Exercise requirements: A complete response lists each line of the data below that includes the word "ffffff".

Data in this exercise:

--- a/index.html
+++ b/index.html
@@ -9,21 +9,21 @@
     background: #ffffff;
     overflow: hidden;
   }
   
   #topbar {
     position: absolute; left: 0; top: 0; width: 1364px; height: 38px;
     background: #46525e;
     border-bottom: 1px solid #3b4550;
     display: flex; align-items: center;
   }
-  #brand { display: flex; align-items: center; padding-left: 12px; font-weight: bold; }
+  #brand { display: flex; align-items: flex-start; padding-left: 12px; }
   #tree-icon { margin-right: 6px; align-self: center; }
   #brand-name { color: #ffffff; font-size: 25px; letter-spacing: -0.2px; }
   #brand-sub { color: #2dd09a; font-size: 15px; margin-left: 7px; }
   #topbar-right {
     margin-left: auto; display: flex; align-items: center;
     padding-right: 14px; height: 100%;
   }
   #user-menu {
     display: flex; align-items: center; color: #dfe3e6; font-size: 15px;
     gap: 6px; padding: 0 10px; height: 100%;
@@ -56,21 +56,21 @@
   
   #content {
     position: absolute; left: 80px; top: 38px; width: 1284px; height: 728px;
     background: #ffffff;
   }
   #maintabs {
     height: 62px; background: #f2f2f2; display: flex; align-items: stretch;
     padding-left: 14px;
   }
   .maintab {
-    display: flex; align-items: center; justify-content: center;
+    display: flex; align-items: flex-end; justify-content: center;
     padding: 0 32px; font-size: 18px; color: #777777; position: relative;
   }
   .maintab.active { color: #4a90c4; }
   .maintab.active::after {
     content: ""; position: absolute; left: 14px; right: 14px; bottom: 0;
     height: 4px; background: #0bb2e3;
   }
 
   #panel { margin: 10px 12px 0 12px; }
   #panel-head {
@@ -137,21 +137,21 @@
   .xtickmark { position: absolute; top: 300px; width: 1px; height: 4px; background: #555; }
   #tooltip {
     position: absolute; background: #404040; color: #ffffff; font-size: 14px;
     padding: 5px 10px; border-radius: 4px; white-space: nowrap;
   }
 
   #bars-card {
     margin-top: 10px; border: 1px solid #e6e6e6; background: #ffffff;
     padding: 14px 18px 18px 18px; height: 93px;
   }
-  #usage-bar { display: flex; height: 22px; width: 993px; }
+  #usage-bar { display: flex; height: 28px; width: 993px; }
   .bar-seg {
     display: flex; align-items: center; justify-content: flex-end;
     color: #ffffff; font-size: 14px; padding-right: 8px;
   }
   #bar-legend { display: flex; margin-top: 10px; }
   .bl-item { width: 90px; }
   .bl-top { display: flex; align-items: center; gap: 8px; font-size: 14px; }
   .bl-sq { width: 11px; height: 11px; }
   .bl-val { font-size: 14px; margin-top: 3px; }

Expected answer:
     background: #ffffff;
   #brand-name { color: #ffffff; font-size: 25px; letter-spacing: -0.2px; }
     background: #ffffff;
     position: absolute; background: #404040; color: #ffffff; font-size: 14px;
     margin-top: 10px; border: 1px solid #e6e6e6; background: #ffffff;
     color: #ffffff; font-size: 14px; padding-right: 8px;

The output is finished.